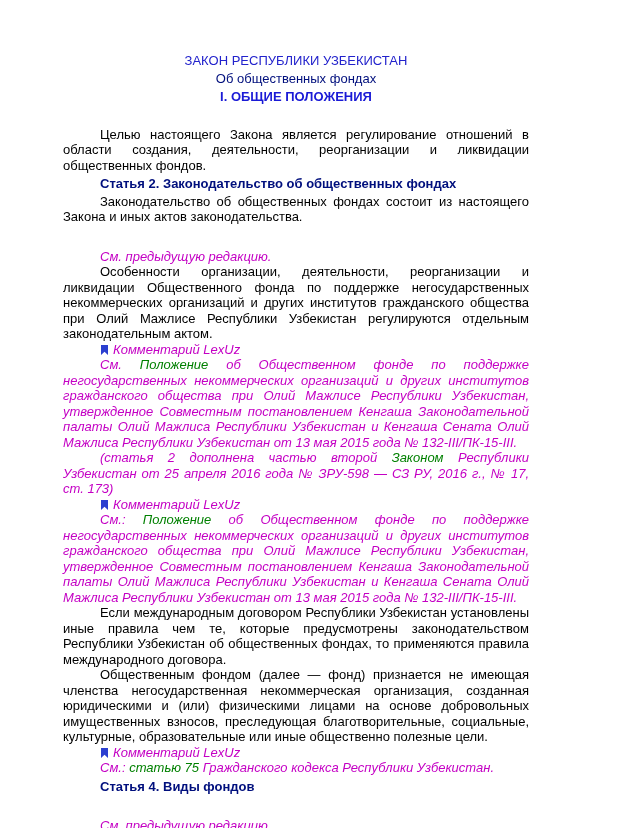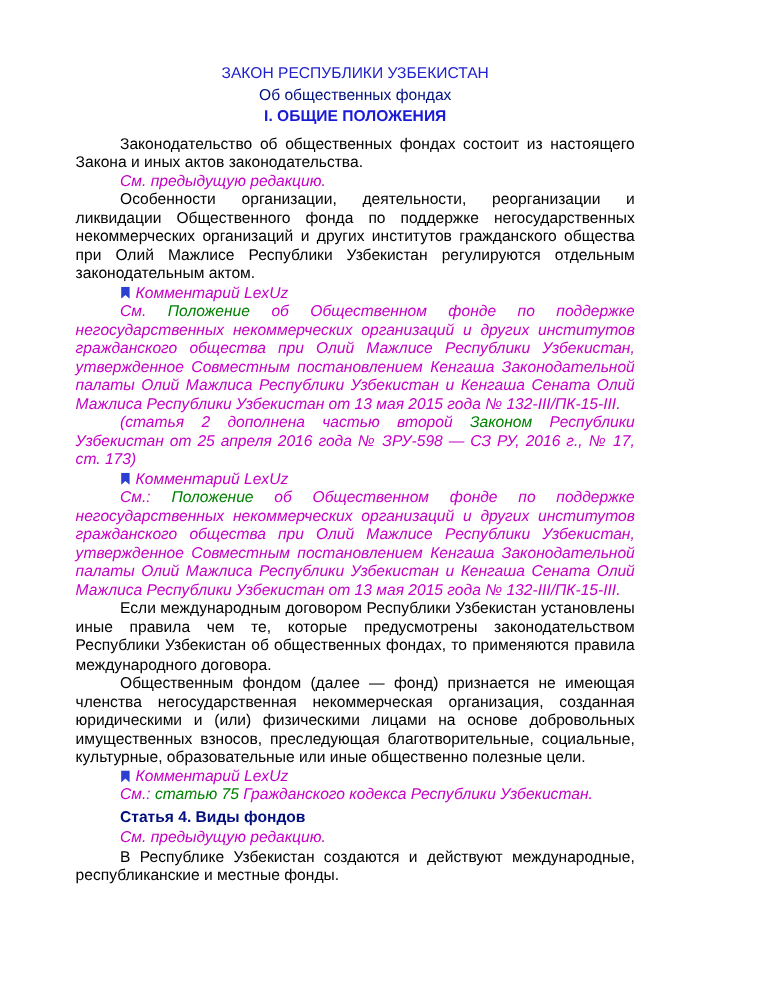--- a/index.html
+++ b/index.html
@@ -28,7 +28,7 @@
   .center{text-align:center;}
   .law-title{color:var(--title-blue);margin-bottom:2px;}
   .subject{color:var(--heading-navy);font-weight:normal;margin-bottom:3px;}
-  .section{color:var(--section-blue);font-weight:bold;margin:2px 0 7px 0;}
+  .section{color:var(--section-blue);font-weight:bold;margin:2px 0 22px 0;}
   .article{color:var(--heading-navy);font-weight:bold;text-indent:37px;margin:3px 0 2px 0;}
   .body-p{text-align:justify;text-indent:37px;color:var(--body-black);}
   .link-p{color:var(--link-magenta);font-style:italic;text-indent:37px;cursor:pointer;}

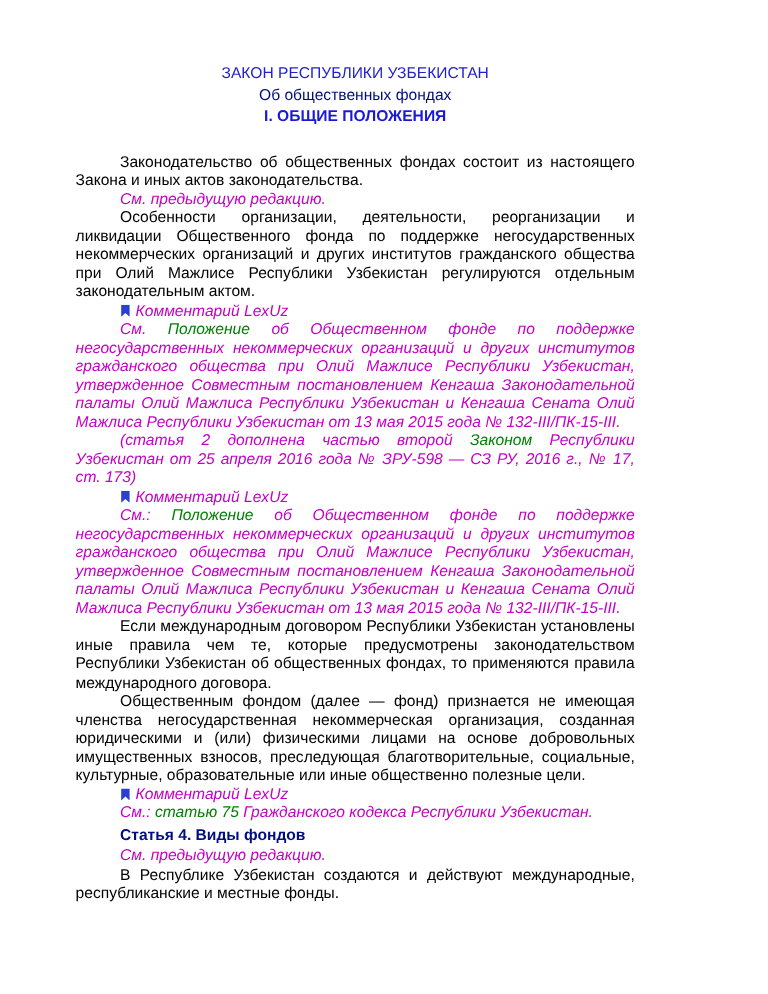--- a/index.html
+++ b/index.html
@@ -46,6 +46,7 @@
   <p class="center subject">Об общественных фондах</p>
   <p class="center section">I. ОБЩИЕ ПОЛОЖЕНИЯ</p>
   <div>
+      <p class="body-p">Целью настоящего Закона является регулирование отношений в области создания, деятельности, реорганизации и ликвидации общественных фондов.</p>
       <p class="body-p">Законодательство об общественных фондах состоит из настоящего Закона и иных актов законодательства.</p>
       <p class="link-p">См. предыдущую редакцию.</p>
       <p class="body-p">Особенности организации, деятельности, реорганизации и ликвидации Общественного фонда по поддержке негосударственных некоммерческих организаций и других институтов гражданского общества при Олий Мажлисе Республики Узбекистан регулируются отдельным законодательным актом.</p>

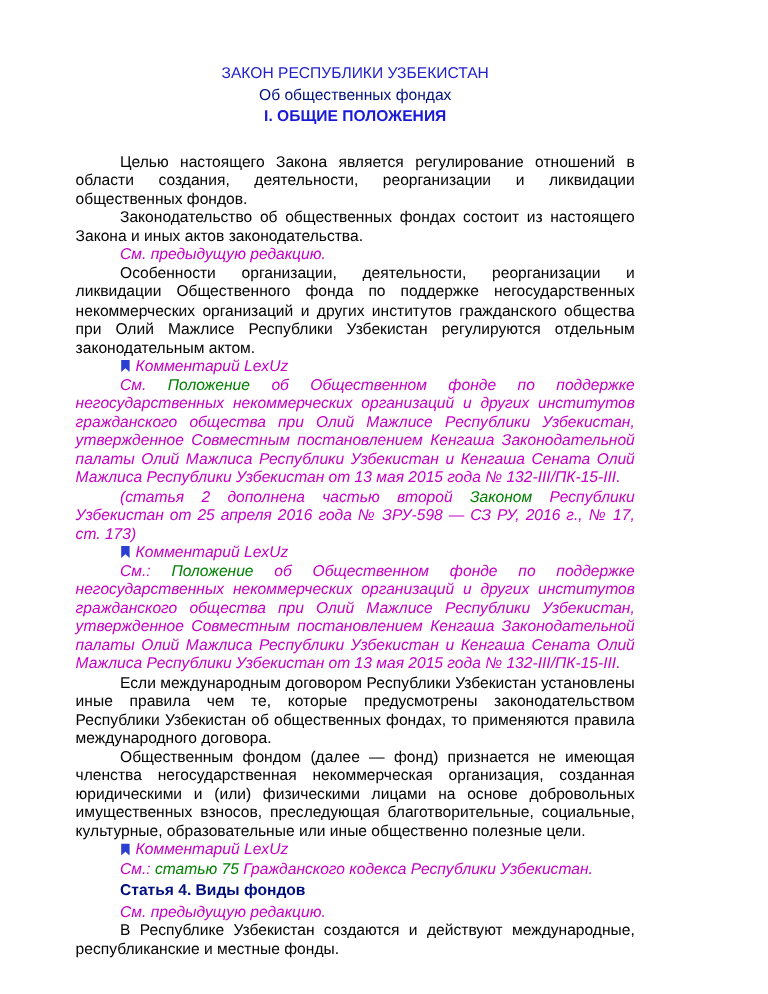--- a/index.html
+++ b/index.html
@@ -47,6 +47,7 @@
   <p class="center section">I. ОБЩИЕ ПОЛОЖЕНИЯ</p>
   <div>
       <p class="body-p">Целью настоящего Закона является регулирование отношений в области создания, деятельности, реорганизации и ликвидации общественных фондов.</p>
+      <p class="article">Статья 2. Законодательство об общественных фондах</p>
       <p class="body-p">Законодательство об общественных фондах состоит из настоящего Закона и иных актов законодательства.</p>
       <p class="link-p">См. предыдущую редакцию.</p>
       <p class="body-p">Особенности организации, деятельности, реорганизации и ликвидации Общественного фонда по поддержке негосударственных некоммерческих организаций и других институтов гражданского общества при Олий Мажлисе Республики Узбекистан регулируются отдельным законодательным актом.</p>

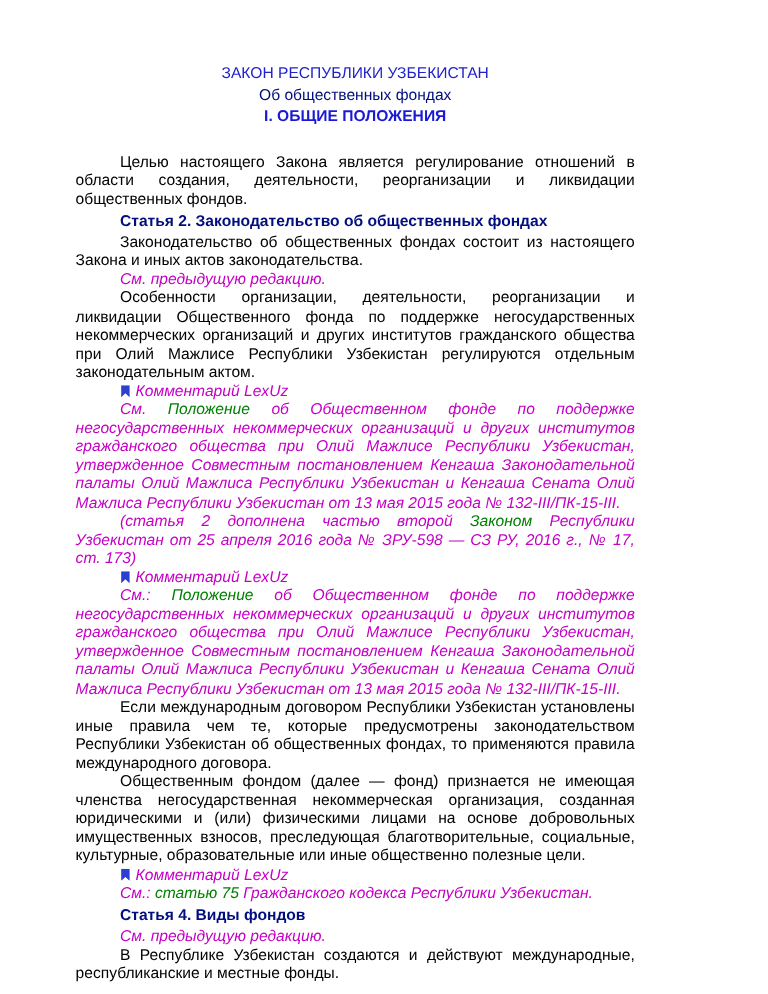--- a/index.html
+++ b/index.html
@@ -31,7 +31,7 @@
   .section{color:var(--section-blue);font-weight:bold;margin:2px 0 22px 0;}
   .article{color:var(--heading-navy);font-weight:bold;text-indent:37px;margin:3px 0 2px 0;}
   .body-p{text-align:justify;text-indent:37px;color:var(--body-black);}
-  .link-p{color:var(--link-magenta);font-style:italic;text-indent:37px;cursor:pointer;}
+  .link-p{color:var(--link-magenta);font-style:italic;text-indent:37px;cursor:pointer;margin-top:24px;}
   .comment-label{color:var(--link-magenta);font-style:italic;text-indent:37px;}
   .comment{color:var(--link-magenta);font-style:italic;text-align:justify;text-indent:37px;}
   .green{color:var(--link-green);cursor:pointer;}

# [What is needed]
What this exercise asks for is every line of the data above with the word "деятельности".

# [Solution for this problem]
+      <p class="body-p">Целью настоящего Закона является регулирование отношений в области создания, деятельности, реорганизации и ликвидации общественных фондов.</p>
       <p class="body-p">Особенности организации, деятельности, реорганизации и ликвидации Общественного фонда по поддержке негосударственных некоммерческих организаций и других институтов гражданского общества при Олий Мажлисе Республики Узбекистан регулируются отдельным законодательным актом.</p>
       <p class="body-p">Целью настоящего Закона является регулирование отношений в области создания, деятельности, реорганизации и ликвидации общественных фондов.</p>
       <p class="body-p">Особенности организации, деятельности, реорганизации и ликвидации Общественного фонда по поддержке негосударственных некоммерческих организаций и других институтов гражданского общества при Олий Мажлисе Республики Узбекистан регулируются отдельным законодательным актом.</p>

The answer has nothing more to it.